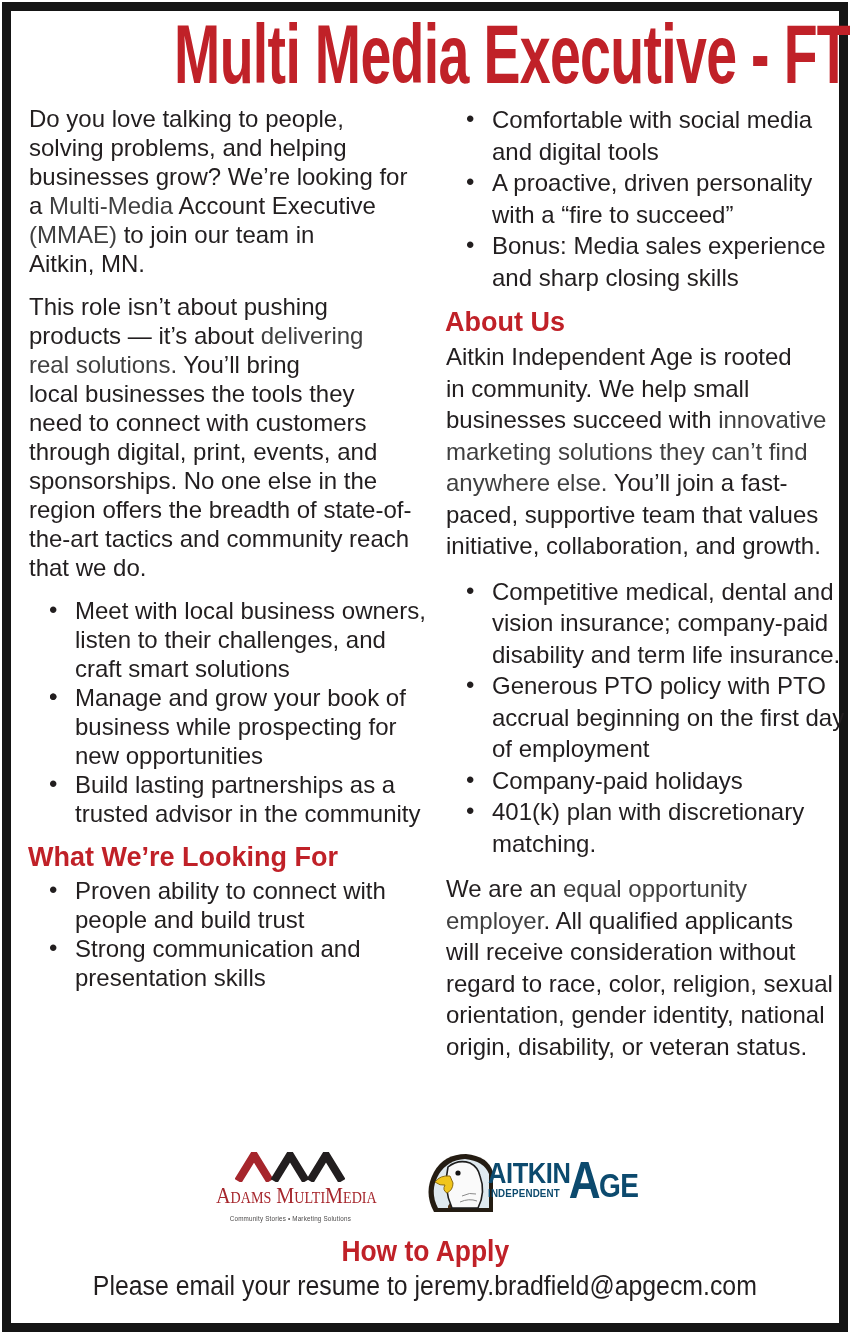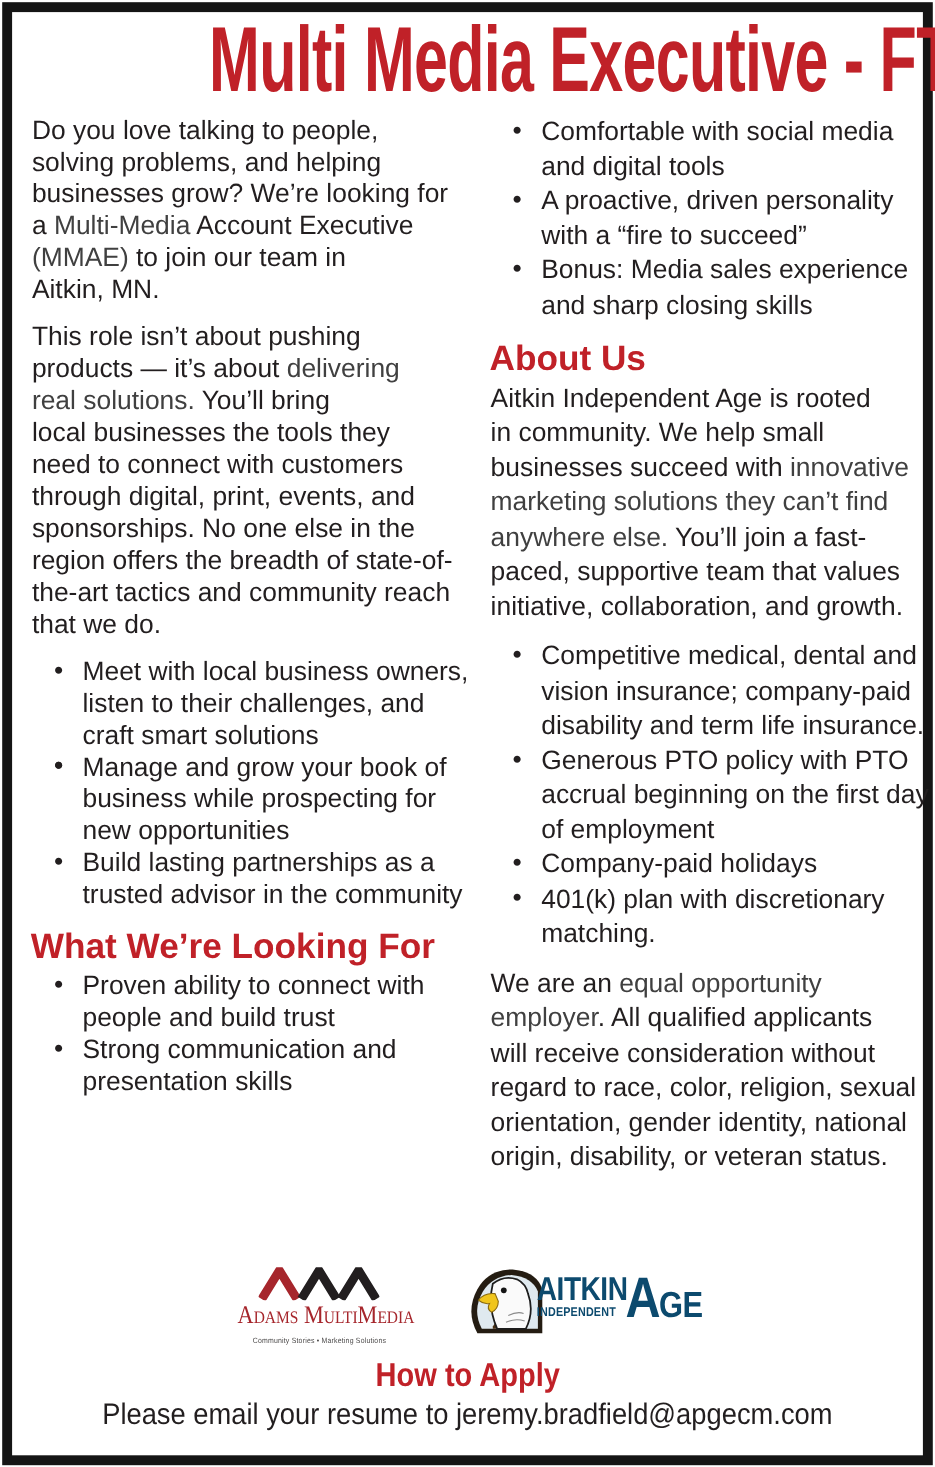--- a/index.html
+++ b/index.html
@@ -9,7 +9,7 @@
     overflow:hidden;
   }
   .frame{position:absolute;inset:2px;border:9px solid #151515;pointer-events:none;}
-  .title-wrap{position:absolute;top:10px;left:0;right:0;text-align:center;white-space:nowrap;padding-left:16px;}
+  .title-wrap{position:absolute;top:10px;left:0;right:0;text-align:center;white-space:nowrap;}
   .title{
     display:inline-block;font-size:84px;font-weight:bold;color:#c02128;
     letter-spacing:-1px;transform:scaleX(0.66);transform-origin:center;line-height:1.05;

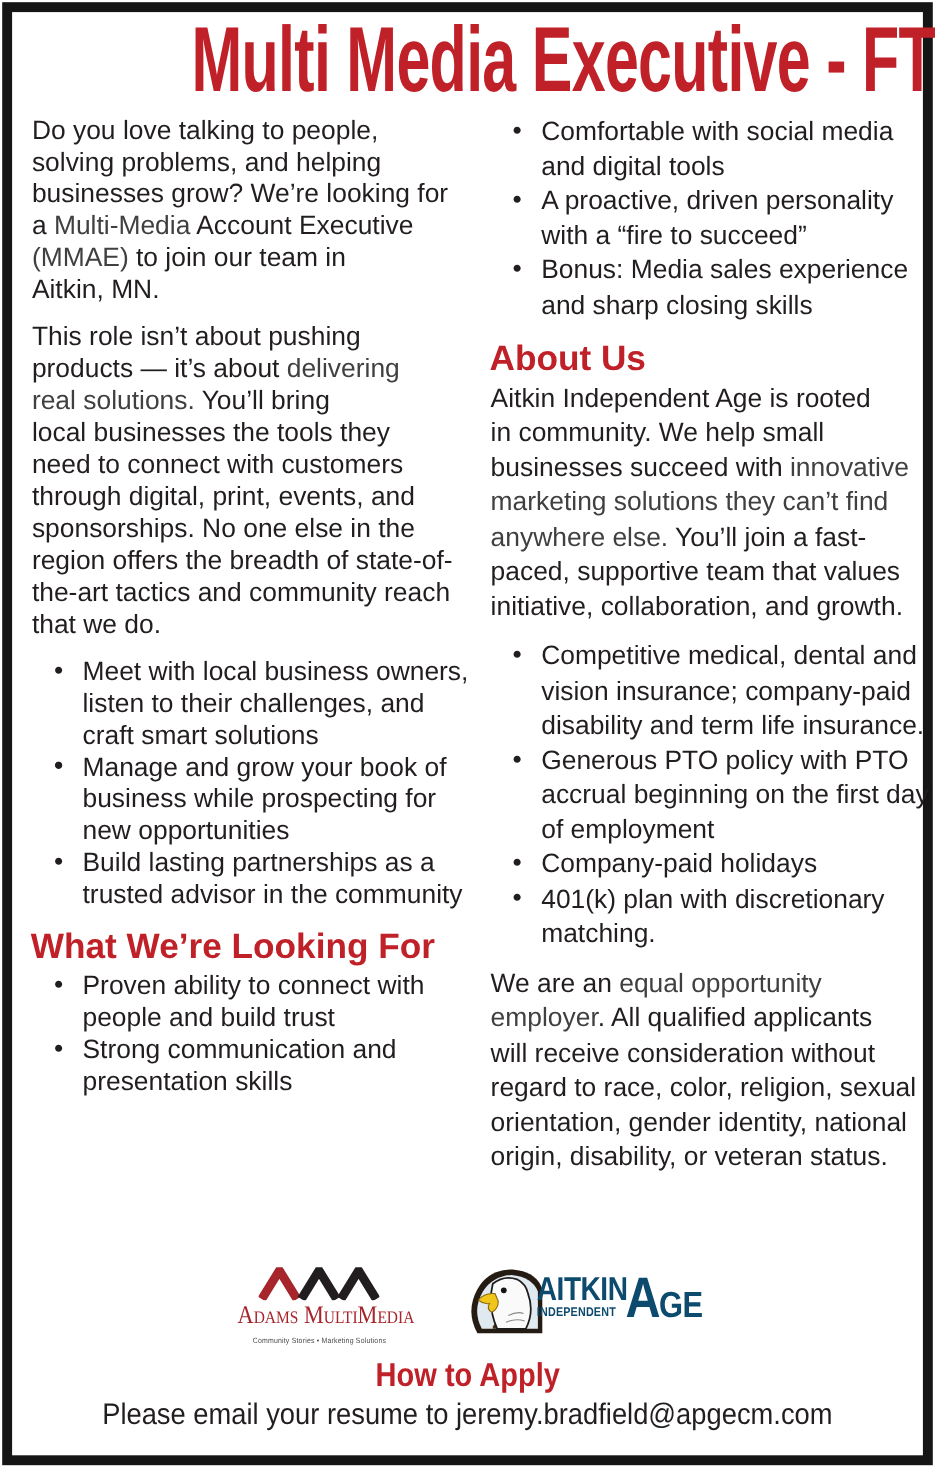--- a/index.html
+++ b/index.html
@@ -18,7 +18,7 @@
   #col-left{left:28px;width:420px;line-height:29px;}
   #col-right{left:445px;width:400px;line-height:31.5px;}
   .col p{margin:0 1px 14px;white-space:pre-line;}
-  .col .heading{color:#c02128;font-weight:bold;font-size:32px;line-height:1.15;margin:11px 0 3px;}
+  .col .heading{color:#c02128;font-weight:bold;font-size:27px;line-height:1.15;margin:11px 0 3px;}
   .col ul{margin:0 0 14px;padding:0;list-style:none;}
   .col li{position:relative;padding-left:47px;}
   .col li .bullet{position:absolute;left:21px;top:-1px;}

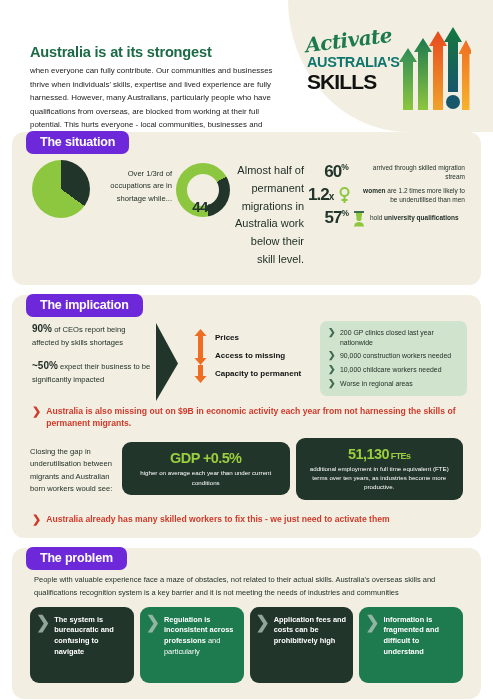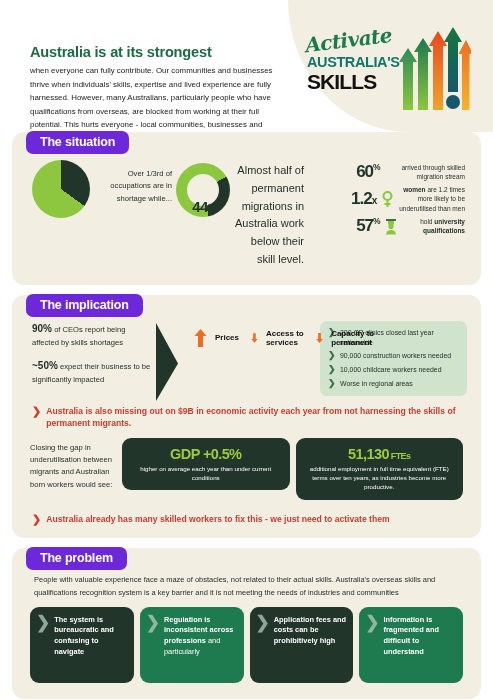--- a/index.html
+++ b/index.html
@@ -67,7 +67,7 @@
   .donut-lbl sup { font-size:7px; }
   .sit-txt2 { font-size:11px; line-height:1.62; width:70px; padding-top:2px; }
   .stats { display:flex; flex-direction:column; gap:3px; padding-top:2px; flex:1; }
-  .stat { display:flex; align-items:center; gap:4px;margin-left:43px; }
+  .stat { display:flex; align-items:center; gap:4px; }
   .stat-num { font-size:17px; font-weight:bold; color:#22352b; letter-spacing:-1px; width:40px; }
   .stat-num sup { font-size:8.5px; }
   .stat-num .x { font-size:10px; }

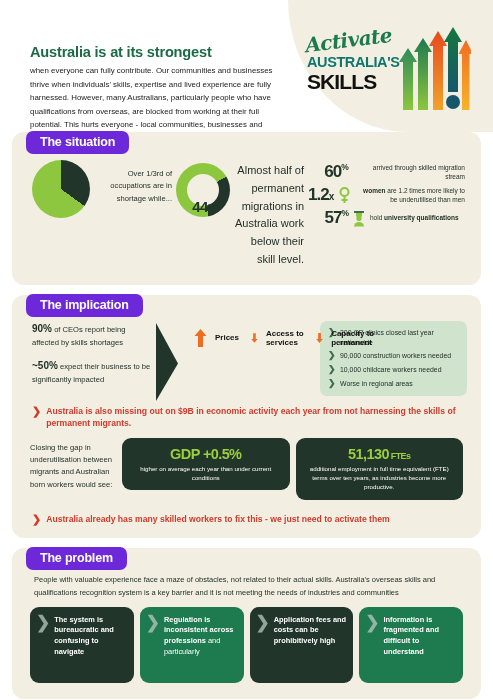--- a/index.html
+++ b/index.html
@@ -83,7 +83,7 @@
   .imp-mid { position:relative; width:160px; padding-left:6px; }
   .wedge { position:absolute; left:0; top:2px; width:22px; height:78px;
            background:#22352b; clip-path:polygon(0 0,0 100%,100% 52%); }
-  .arr-rows { margin-left:32px; padding-top:8px; display:flex; flex-direction:row; gap:12px; }
+  .arr-rows { margin-left:32px; padding-top:8px; display:flex; flex-direction:column; }
   .arr-row { display:flex; align-items:center; gap:8px; }
   .arr-lbl { font-size:8px; font-weight:bold; color:#111; }
   .imp-right { flex:1; background:#cfe3cd; border-radius:7px; padding:7px 8px; }

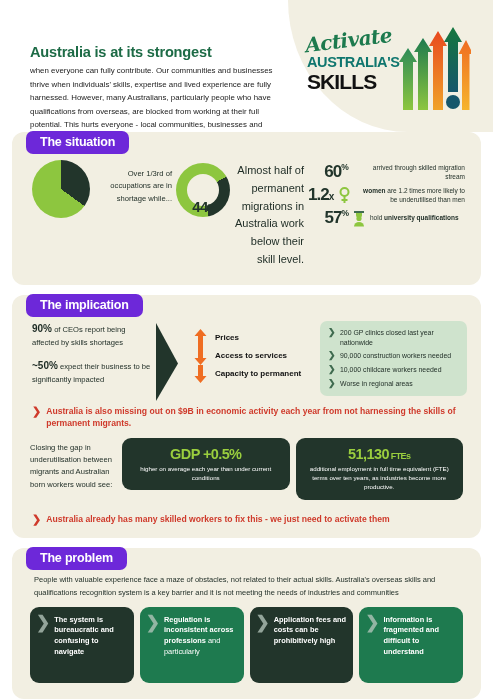--- a/index.html
+++ b/index.html
@@ -234,7 +234,7 @@
             <svg width="13" height="18" viewBox="0 0 13 18">
               <path d="M6.5 18 L12.5 11 L9 11 L9 0 L4 0 L4 11 L0.5 11 Z" fill="#ef6d22"></path>
             </svg>
-            <span class="arr-lbl">Access to services</span>
+            <span class="arr-lbl">Access to missing</span>
           </div>
           <div class="arr-row">
             <svg width="13" height="18" viewBox="0 0 13 18">

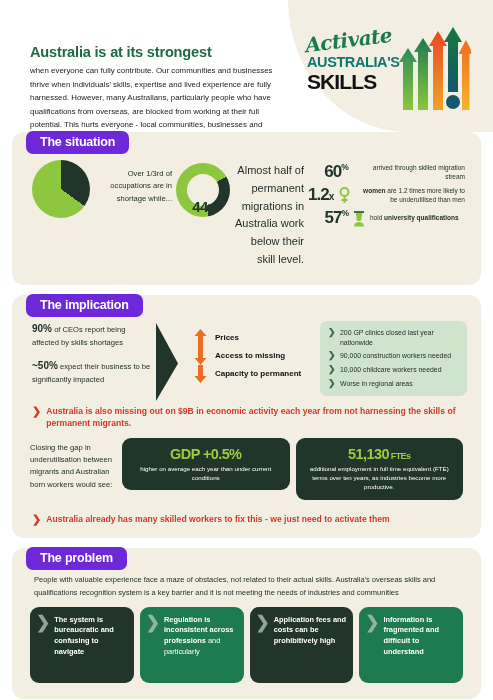--- a/index.html
+++ b/index.html
@@ -95,7 +95,7 @@
   .chev-r { color:#cf3a2b; font-weight:bold; font-size:11px; line-height:1.25; }
   .callout-txt { color:#cf3a2b; font-weight:bold; font-size:8.6px; line-height:1.45; }
 
-  .boxrow { display:flex; gap:6px; align-items:flex-start; padding:8px 4px 4px 4px; }
+  .boxrow { display:flex; gap:6px; align-items:center; padding:8px 4px 4px 4px; }
   .box-lead { width:86px; font-size:7.6px; line-height:1.62; padding-top:4px; }
   .dbox { flex:1; background:#22352b; border-radius:9px; padding:8px 6px; text-align:center; color:#fff; }
   .dbox-h { color:#9ace3e; font-weight:bold; font-size:14.5px; letter-spacing:-.6px; margin-bottom:2px; }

================================

Instructions for the task
With every picture omitted, write out the material exactly from its first line through the line containing "display:flex; flex-direction:column; gap:3px;".

Response for this exercise
--- a/index.html
+++ b/index.html
@@ -9,7 +9,7 @@
     overflow:hidden;
   }
   .frame{position:absolute;inset:2px;border:9px solid #151515;pointer-events:none;}
-  .title-wrap{position:absolute;top:10px;left:0;right:0;text-align:center;white-space:nowrap;padding-left:16px;}
+  .title-wrap{position:absolute;top:10px;left:0;right:0;text-align:center;white-space:nowrap;}
   .title{
     display:inline-block;font-size:84px;font-weight:bold;color:#c02128;
     letter-spacing:-1px;transform:scaleX(0.66);transform-origin:center;line-height:1.05;

--- a/index.html
+++ b/index.html
@@ -18,7 +18,7 @@
   #col-left{left:28px;width:420px;line-height:29px;}
   #col-right{left:445px;width:400px;line-height:31.5px;}
   .col p{margin:0 1px 14px;white-space:pre-line;}
-  .col .heading{color:#c02128;font-weight:bold;font-size:32px;line-height:1.15;margin:11px 0 3px;}
+  .col .heading{color:#c02128;font-weight:bold;font-size:27px;line-height:1.15;margin:11px 0 3px;}
   .col ul{margin:0 0 14px;padding:0;list-style:none;}
   .col li{position:relative;padding-left:47px;}
   .col li .bullet{position:absolute;left:21px;top:-1px;}

--- a/index.html
+++ b/index.html
@@ -67,7 +67,7 @@
   .donut-lbl sup { font-size:7px; }
   .sit-txt2 { font-size:11px; line-height:1.62; width:70px; padding-top:2px; }
   .stats { display:flex; flex-direction:column; gap:3px; padding-top:2px; flex:1; }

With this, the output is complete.